◆ What to work on ◆
The line that contains "ART. 64220000 - LP" and all lines following it to the end of the data below: set these down exactly, and nothing besides.

>>

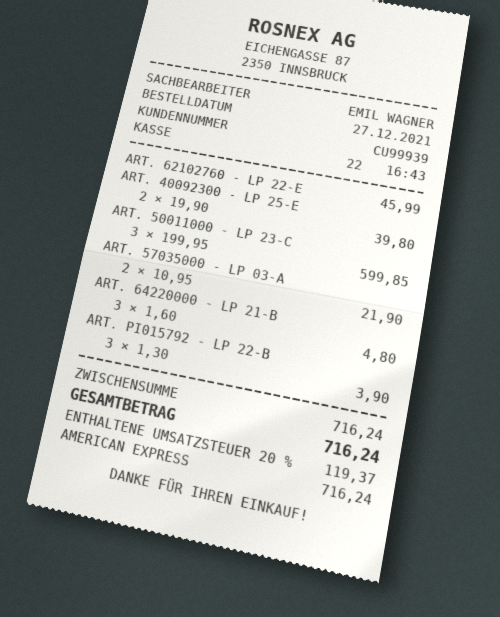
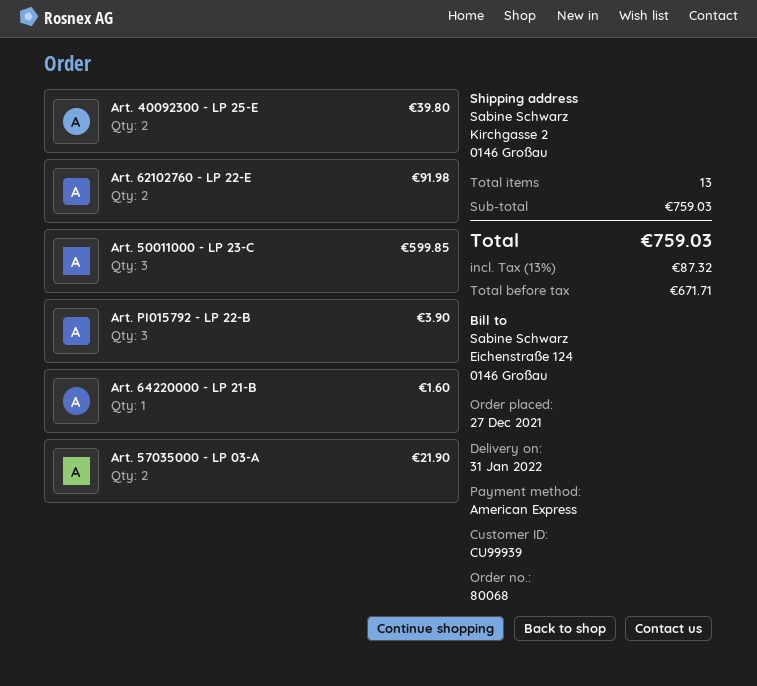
ART. 62102760 - LP 22-E: 1 for 45.99 -> 2 for 91.98
ART. 64220000 - LP 21-B: 3 for 4.80 -> 1 for 1.60
subtotal: 716.24 -> 759.03
tax: 20% = 119.37 -> 13% = 87.32
total: 716.24 -> 759.03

<<

◆ Response to this task ◆
ART. 64220000 - LP 21-B: 3 for 4.80 -> 1 for 1.60
subtotal: 716.24 -> 759.03
tax: 20% = 119.37 -> 13% = 87.32
total: 716.24 -> 759.03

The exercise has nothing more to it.